Hijo menor de una familia diezmada por la última dictadura, Gustavo Molfino utiliza su oficio, la fotografía, para mostrar los rostros de los represores. La exposición se presentó en la Cámara de Diputados de la Nación y se transformará en una muestra itinerante que recorrerá casi todo el país. Socompa presenta aquí un video que reúne esas fotos, que son imprescindibles para mantener viva la memoria.
Carlos Vilanova (a) El Gordo, represor y jefe de interrogadores del Centro clandestino de detención de Campo de Mayo, mira a la cámara desde la caja de la camioneta de la Policía de Seguridad Aeroportuaria que lo traslada al tribunal; el rostro de Roberto Fusco (a) Pajarito – el mismo apodo que su jefe, Carlos Suárez Mason – revela sorpresa en la toma que lo captura esposado, bajando de un patrullero minutos después de ser detenido; monseñor Emilio Graselli baja la mirada hacia la pantalla de su teléfono celular mientras su abogado intenta impedir que lo fotografíen cuando camina hacia el juzgado; el ex coronel Rqaúl Guillermo Pascual Muñoz saca la lengua con un desparpajo que es desafío cuando nota que el fotógrafo lo tiene en foco; el represor Jorge Gerónimo Capitán, de pantalones cortos y zapatillas deportivas, camina despreocupado por la calle sin notar que una foto probará que está violando la prisión domiciliaria; el genocida Omar Graffigna camina cabizbajo rodeado de agente penitenciarios por un pasillo del tribunal. La cámara y el hombre que la dispara son implacables: no fallan cuando se trata de capturar un rostro, de cristalizar los gestos que revelan la catadura de los genocidas.

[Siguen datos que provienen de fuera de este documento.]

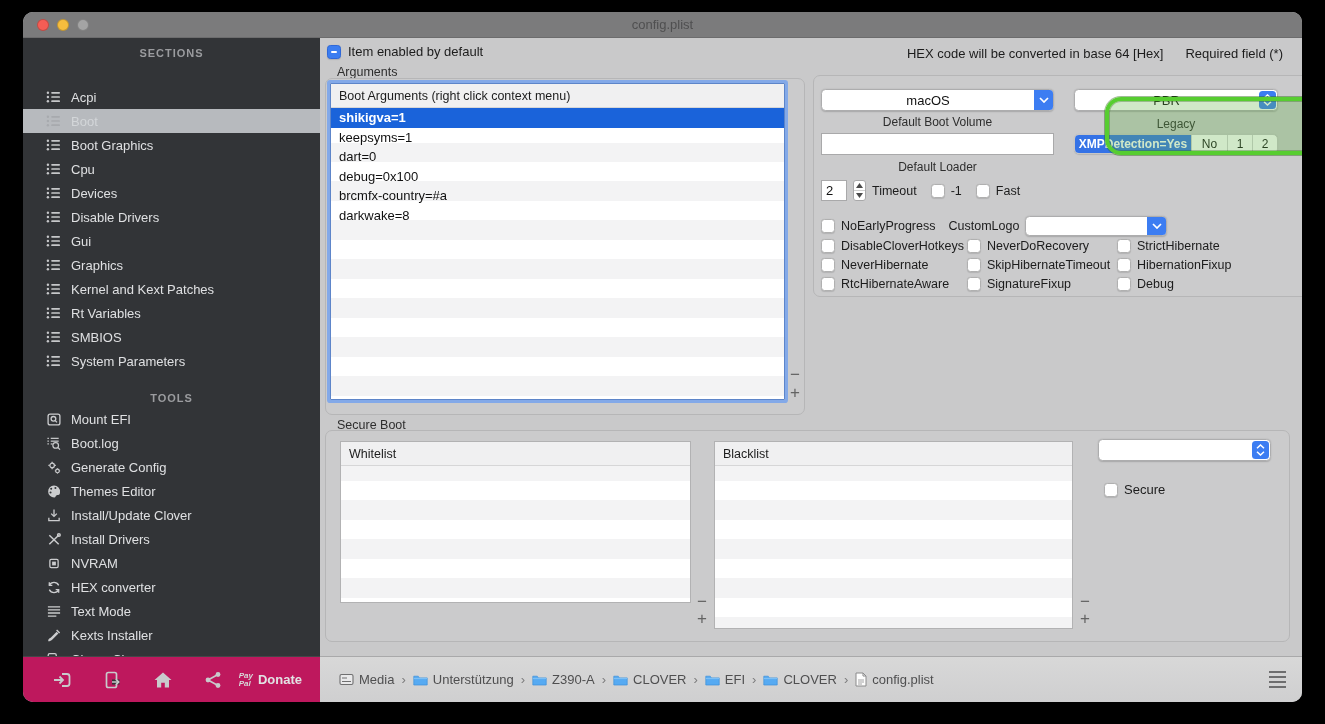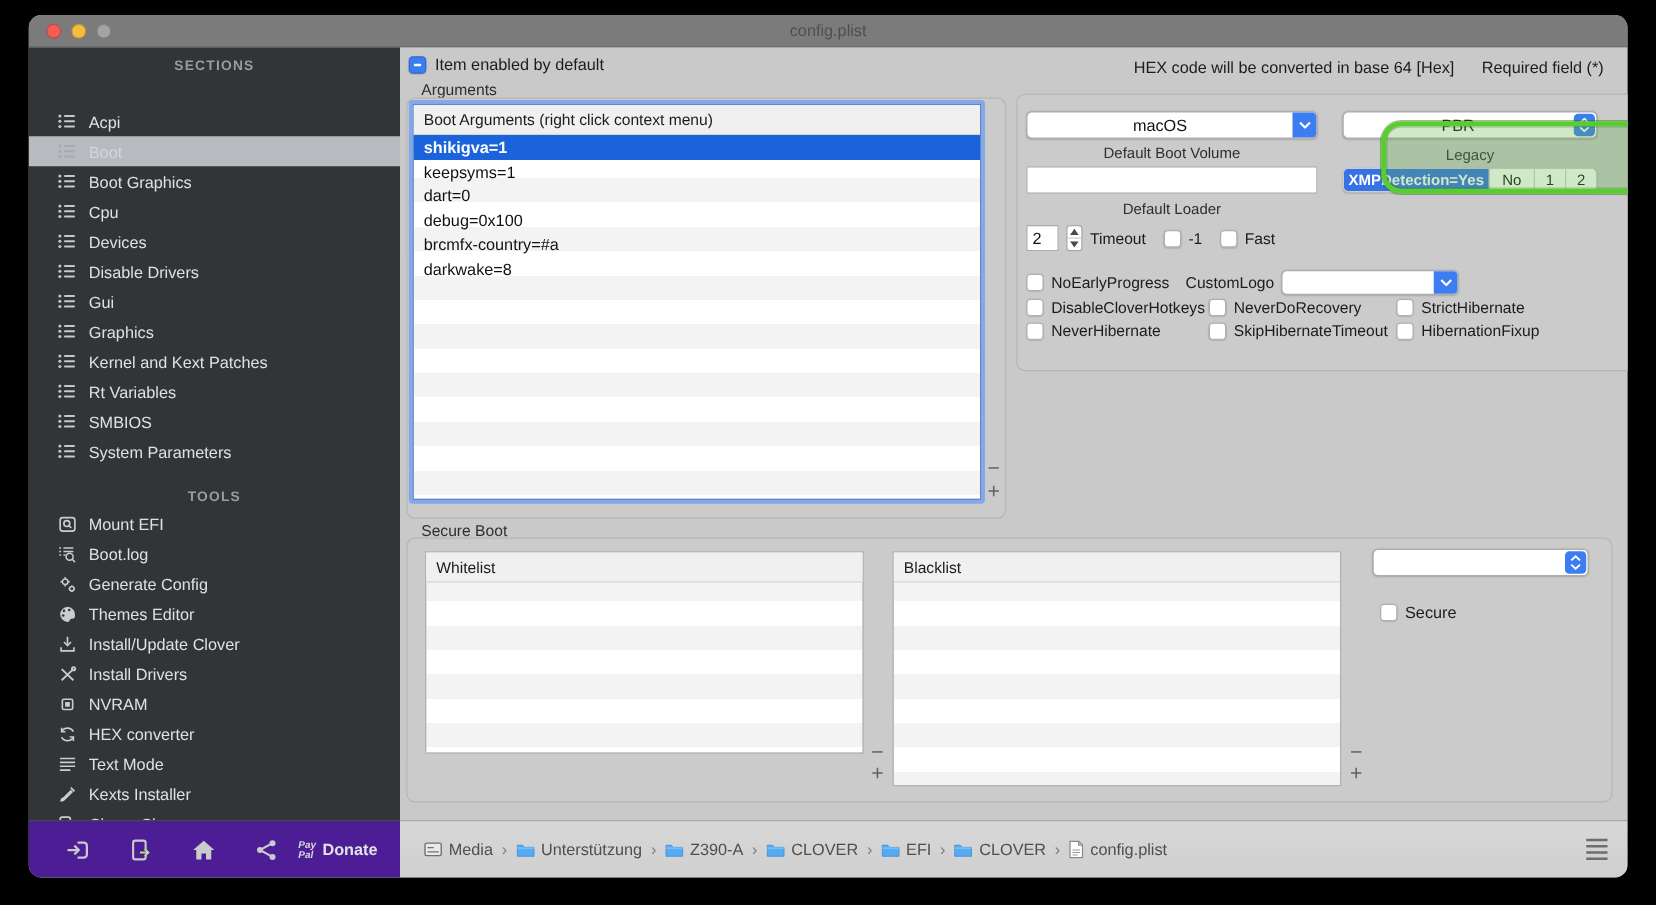"RtcHibernateAware" div.hrow { html: none -> <div> <span> <span></span> <span>RtcHibernateAware</span> </span> <span> <span></span> <span>SignatureFixup</span> </span> <span> <span></span> <span>Debug</span> </span> </div> }
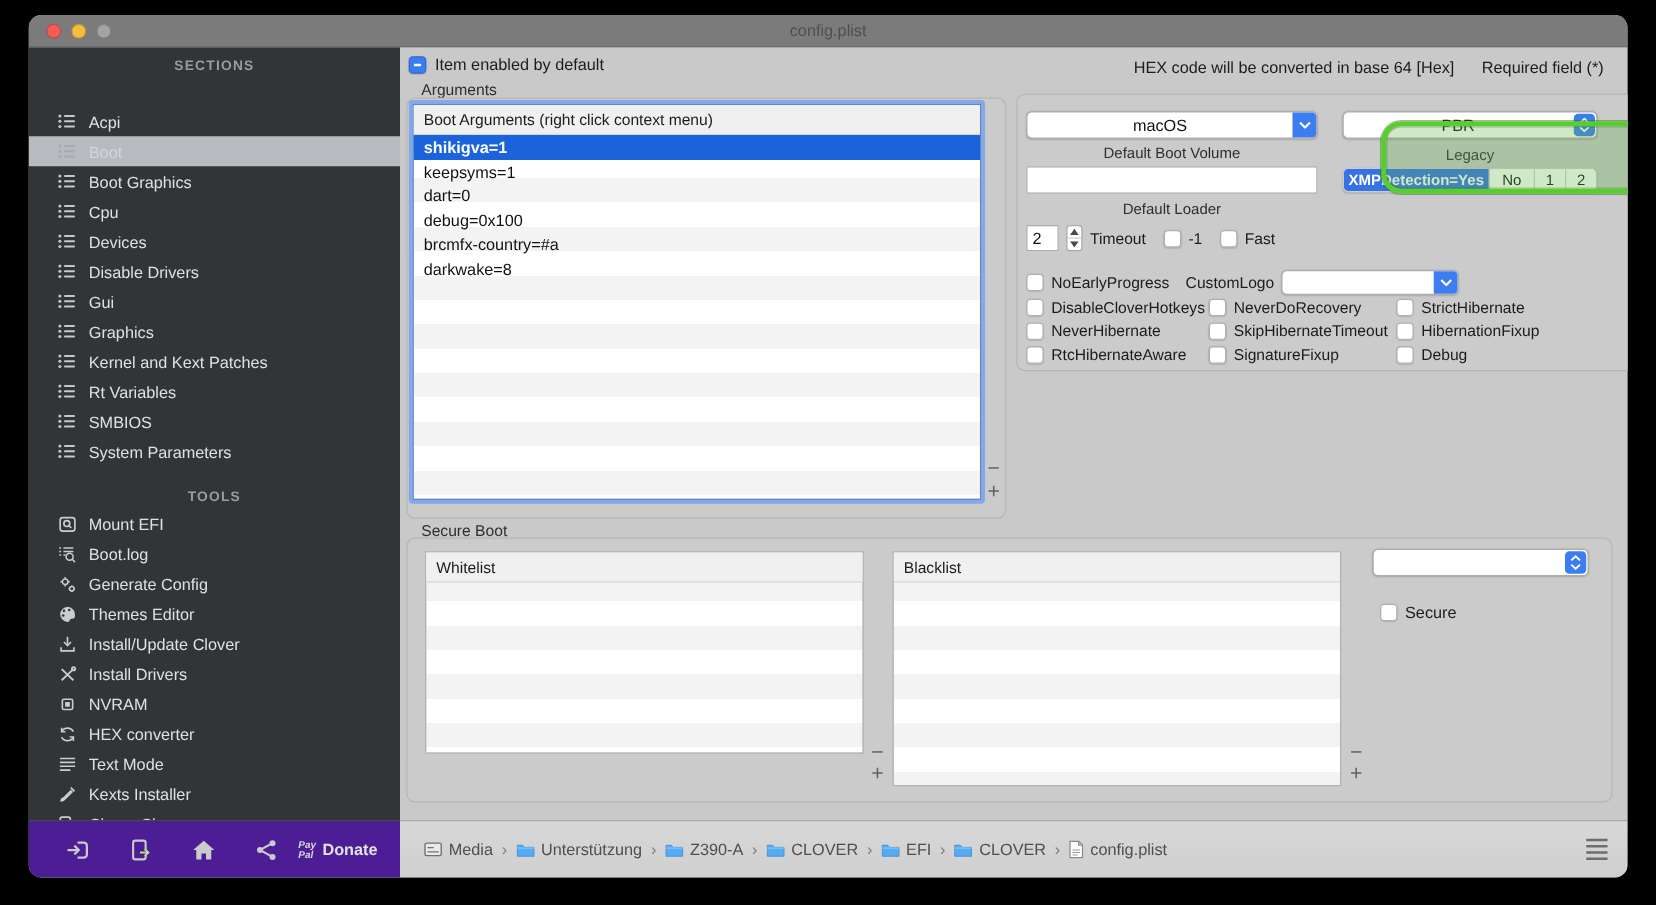"Pay" #side-footer { background: #4c1d95 -> #be185d }
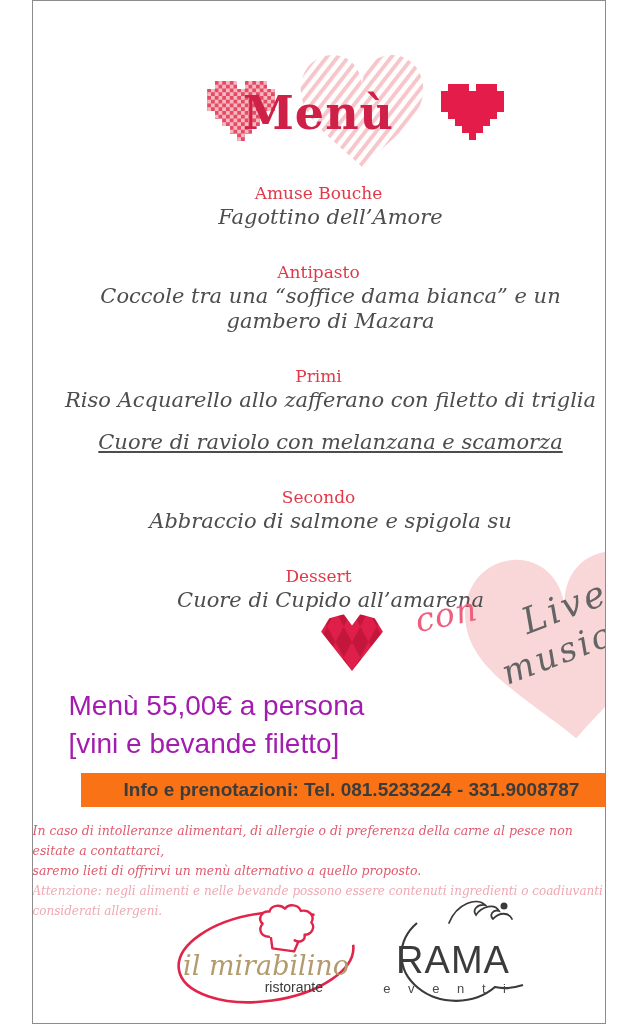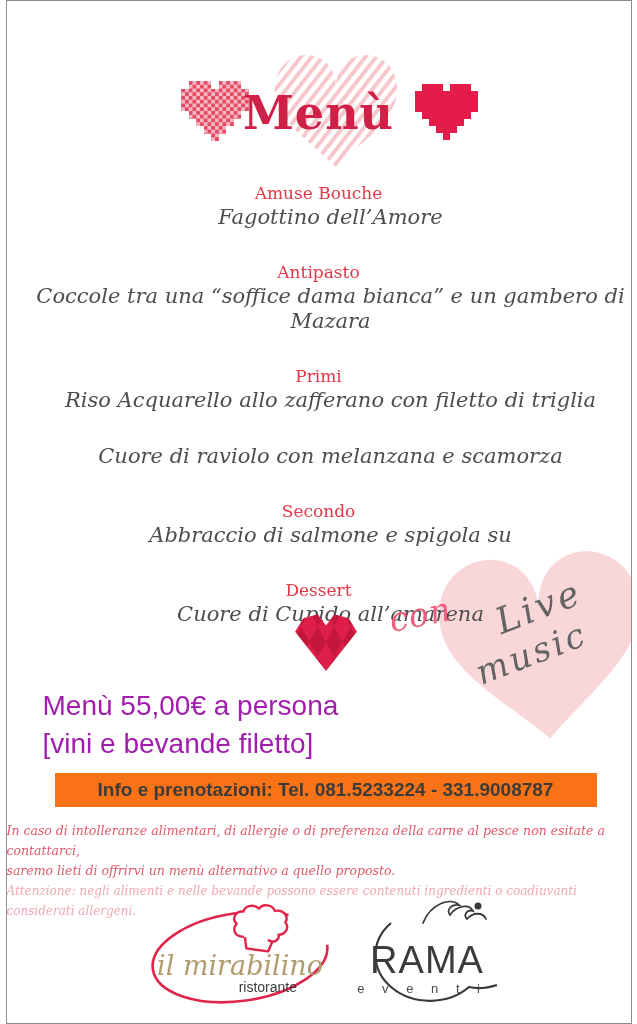"Menù" .page { width: 626px -> 574px }
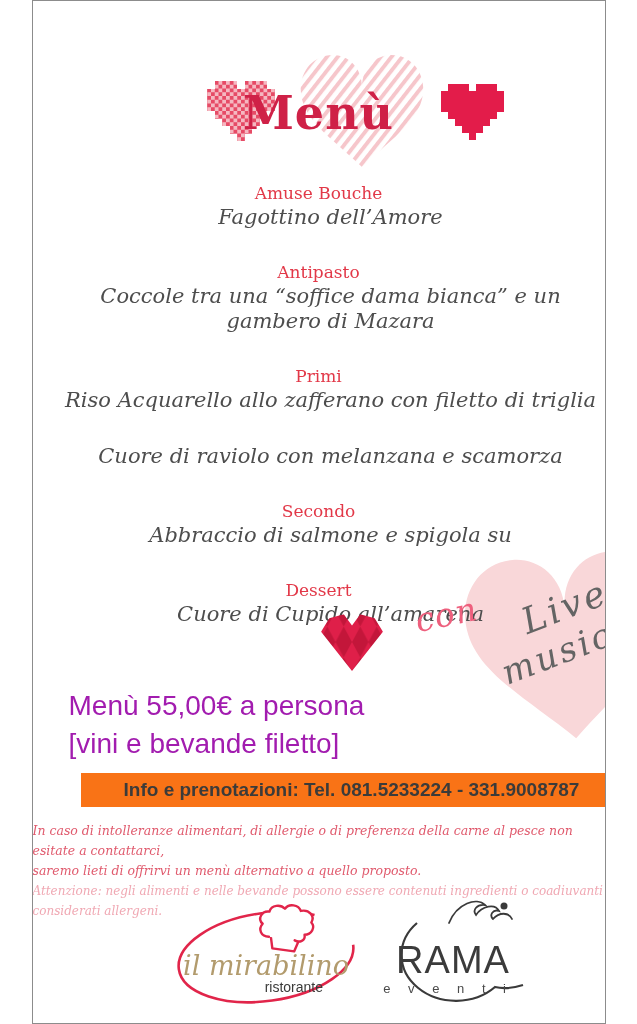"Cuore di raviolo con melanzana" .dish.gap { margin-top: 31px -> 17px; text-decoration: none -> underline }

Gustavo Molfino, el fotógrafo, tiene 55 años y es el menor de los hijos de una familia diezmada por la dictadura. Su madre, Noemí Esther Gianetti de Molfino, fue secuestrada el 14 de junio de 1980 en Lima, Perú, por un grupo de tareas argentino y trasladada clandestinamente – previo paso por Buenos Aires – a Madrid, donde apareció muerta el 21 de julio de 1980. Su historia es emblemática de los alcances del Plan Cóndor, que coordinó la represión ilegal de las dictaduras latinoamericanas. El hermano mayor de Gustavo, Miguel Ángel, periodista y escritor, militaba en el Partido Revolucionario de los Trabajadores (PRT) cuando fue secuestrado en Buenos Aires el 23 de mayo de 1979 y trasladado a un centro clandestino de detención. Luego de ser torturado, fue sometido a un consejo de guerra la dictadura y pasó por distintas cárceles del país hasta que fue liberado en diciembre de 1983. Su hermana Alejandra, estudiante de la Universidad Nacional del Nordeste y gremialista docente, fue detenida en mayo de 1976 y estuvo presa en la cárcel de Devoto durante más de un año, hasta que obtuvo la opción de salir del país y se exilió en Francia. Otra de sus hermanas, Marcela Esther Molfino, militante de Montoneros, fue secuestrada por la dictadura en octubre de 1979 y permanece desaparecida, igual que su marido, el dirigente montonero Guillermo Amarilla. Sus hermanos Liliana y José sufrieron el exilio interno hasta el retorno de la democracia, viviendo en la semiclandestinidad en Resistencia, Chaco. Gustavo era un estudiante secundario con militancia en el Movimiento Peronista Montonero cuando debió exiliarse, primero en España y luego en Perú, con su madre. Luego del secuestro y asesinato de Noemí viajó a Nicaragua, donde participó de la Revolución Sandinista. Volvió a la Argentina en 1984 y es querellante en varias causas por los crímenes de lesa humanidad sufridos por su familia.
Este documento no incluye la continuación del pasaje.